SUPPLIED RECORDS:
===

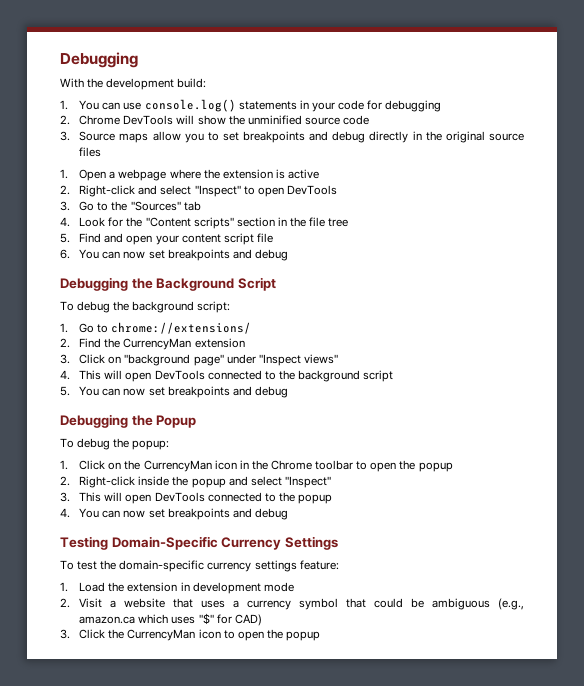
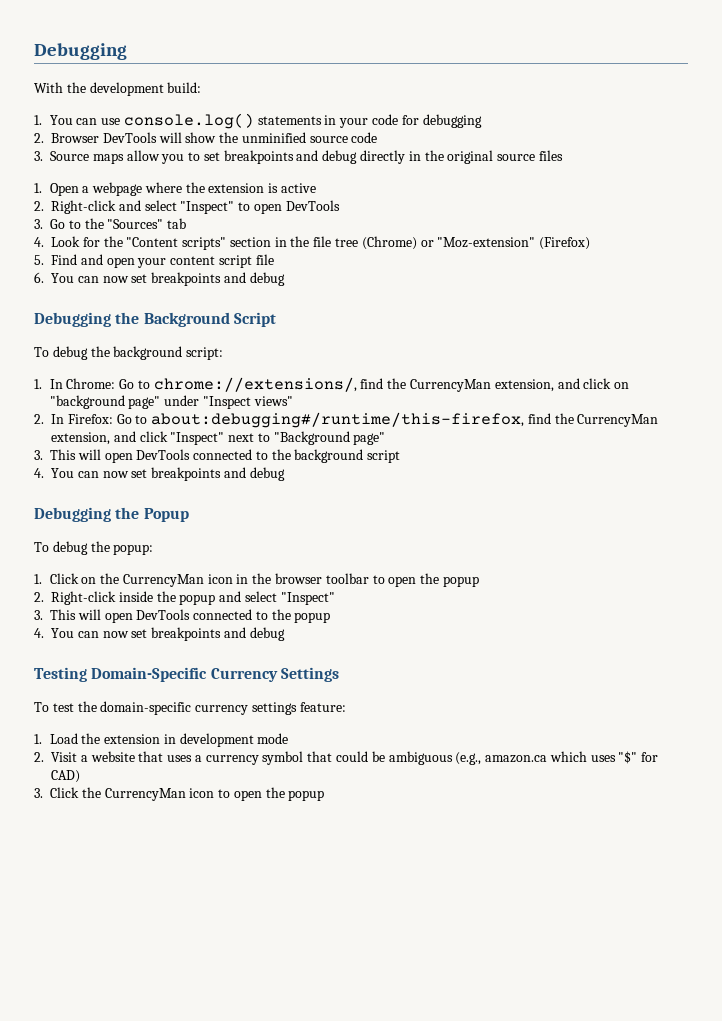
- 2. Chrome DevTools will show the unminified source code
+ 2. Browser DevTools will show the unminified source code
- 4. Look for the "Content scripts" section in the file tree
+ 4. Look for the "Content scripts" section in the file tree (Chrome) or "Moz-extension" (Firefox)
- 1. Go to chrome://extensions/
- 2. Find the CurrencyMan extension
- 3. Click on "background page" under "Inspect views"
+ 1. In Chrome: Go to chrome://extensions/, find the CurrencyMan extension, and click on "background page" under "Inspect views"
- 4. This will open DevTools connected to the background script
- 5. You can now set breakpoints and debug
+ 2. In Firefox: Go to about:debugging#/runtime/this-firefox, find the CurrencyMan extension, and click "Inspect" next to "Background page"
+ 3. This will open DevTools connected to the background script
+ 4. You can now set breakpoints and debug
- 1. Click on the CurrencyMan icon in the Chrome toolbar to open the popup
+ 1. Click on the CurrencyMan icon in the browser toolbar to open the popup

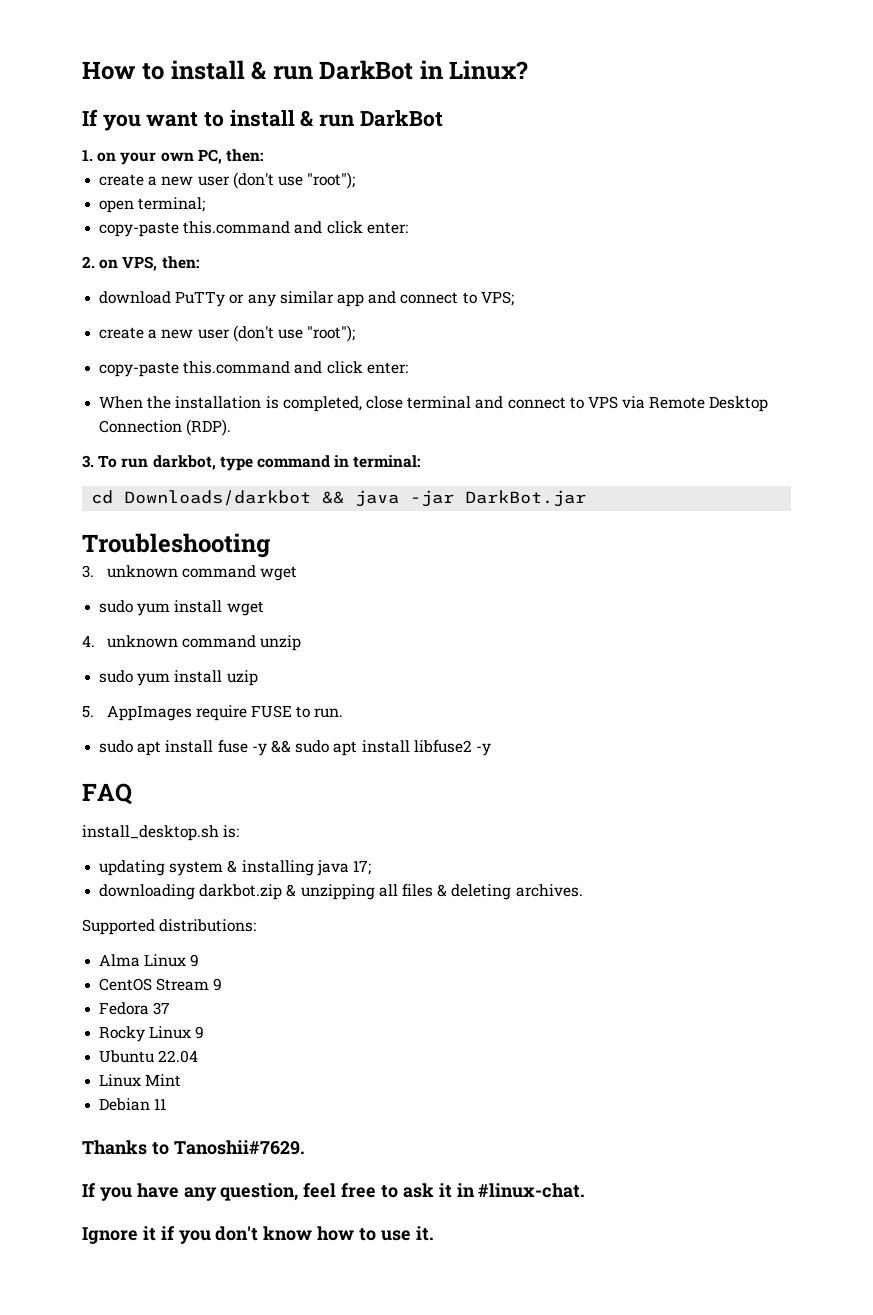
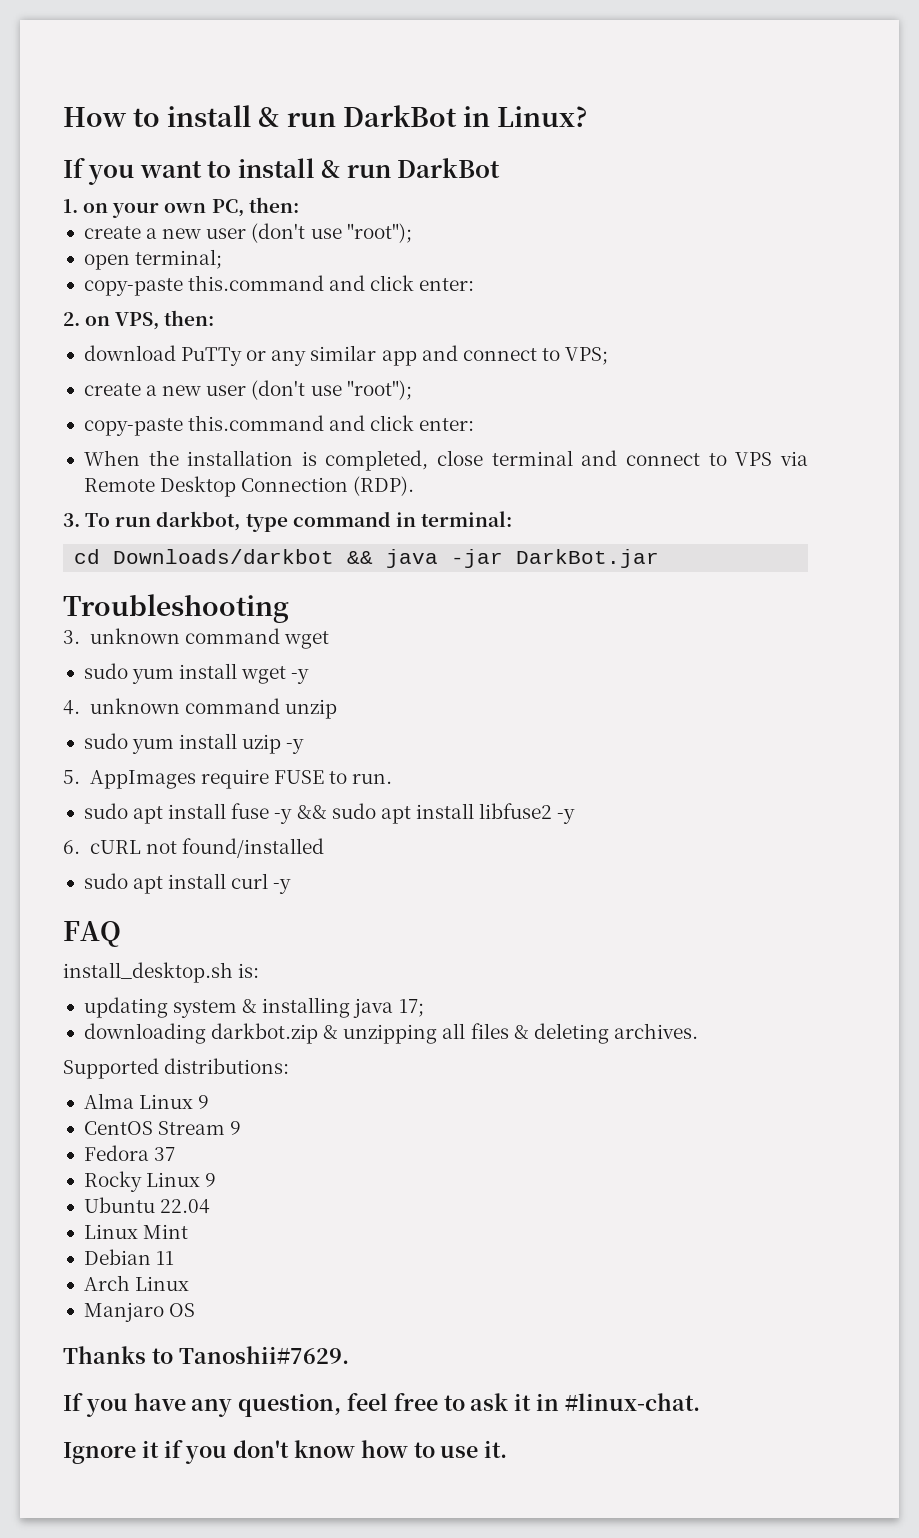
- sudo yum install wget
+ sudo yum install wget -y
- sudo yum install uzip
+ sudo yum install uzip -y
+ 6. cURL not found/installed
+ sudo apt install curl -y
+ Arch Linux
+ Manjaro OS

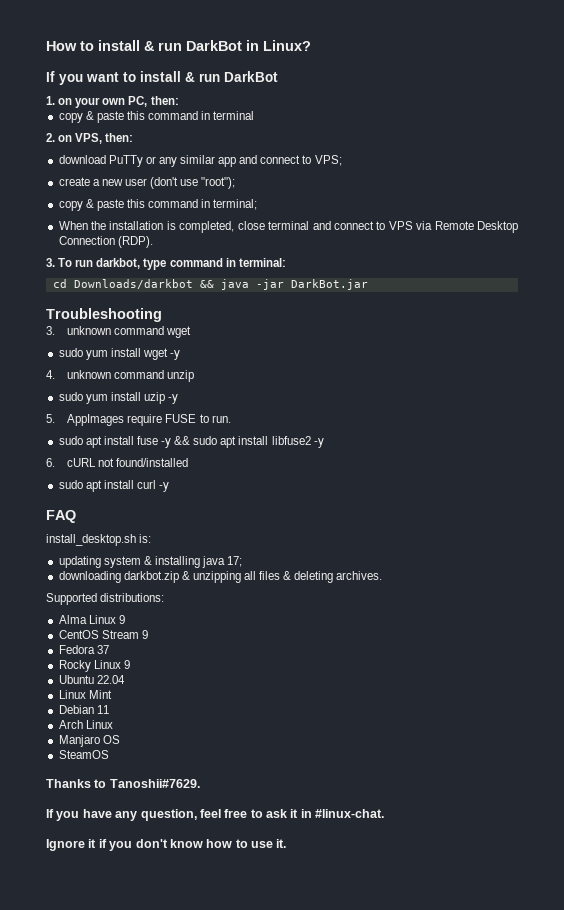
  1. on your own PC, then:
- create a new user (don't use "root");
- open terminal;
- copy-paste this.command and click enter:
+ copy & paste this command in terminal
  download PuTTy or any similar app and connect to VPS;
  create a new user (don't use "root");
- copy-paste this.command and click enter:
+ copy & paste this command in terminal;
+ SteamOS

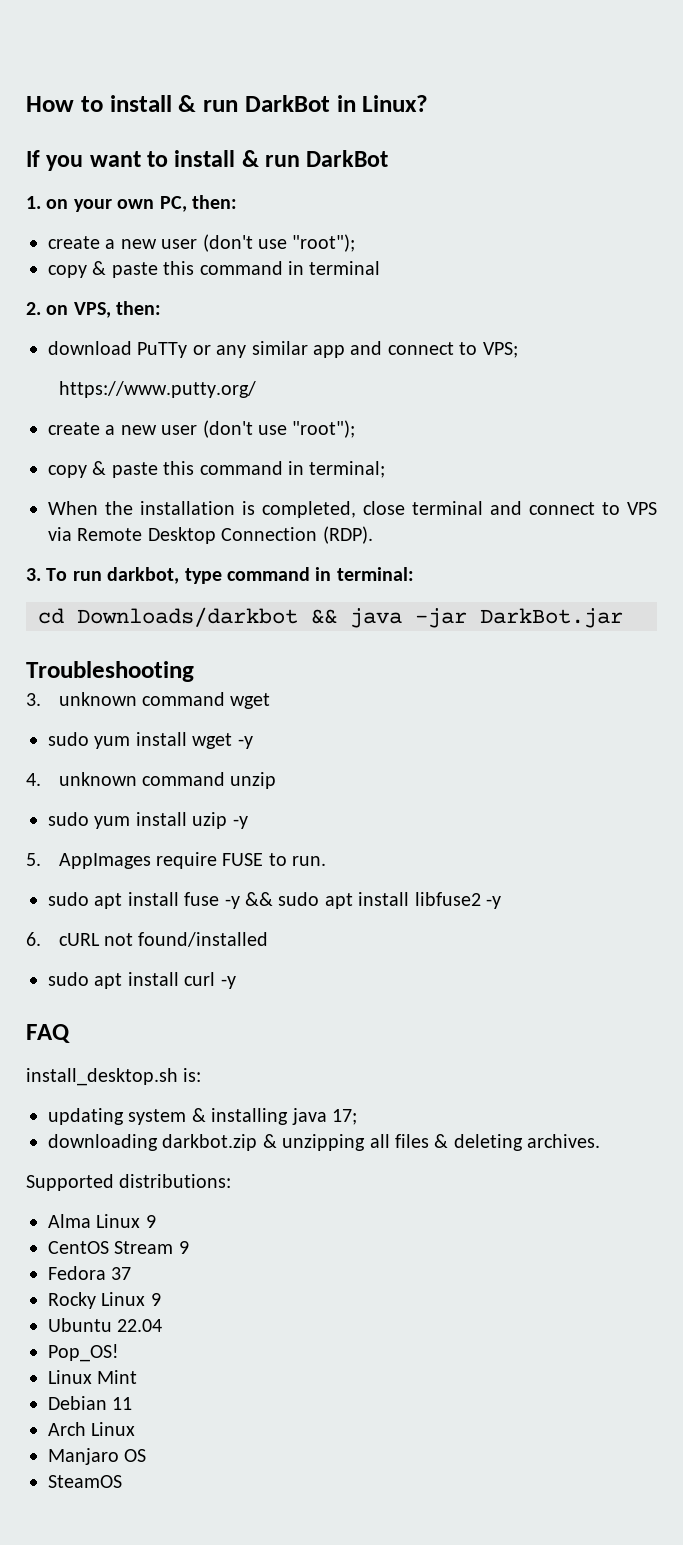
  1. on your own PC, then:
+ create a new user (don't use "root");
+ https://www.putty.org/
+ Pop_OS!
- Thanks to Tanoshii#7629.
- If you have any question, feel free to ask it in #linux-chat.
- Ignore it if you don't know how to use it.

===

REQUIRED WORK: Read the entries above and find each line holding the word "paste". Copy it out.

YOUR RESPONSE:
- copy-paste this.command and click enter:
+ copy & paste this command in terminal
- copy-paste this.command and click enter:
+ copy & paste this command in terminal;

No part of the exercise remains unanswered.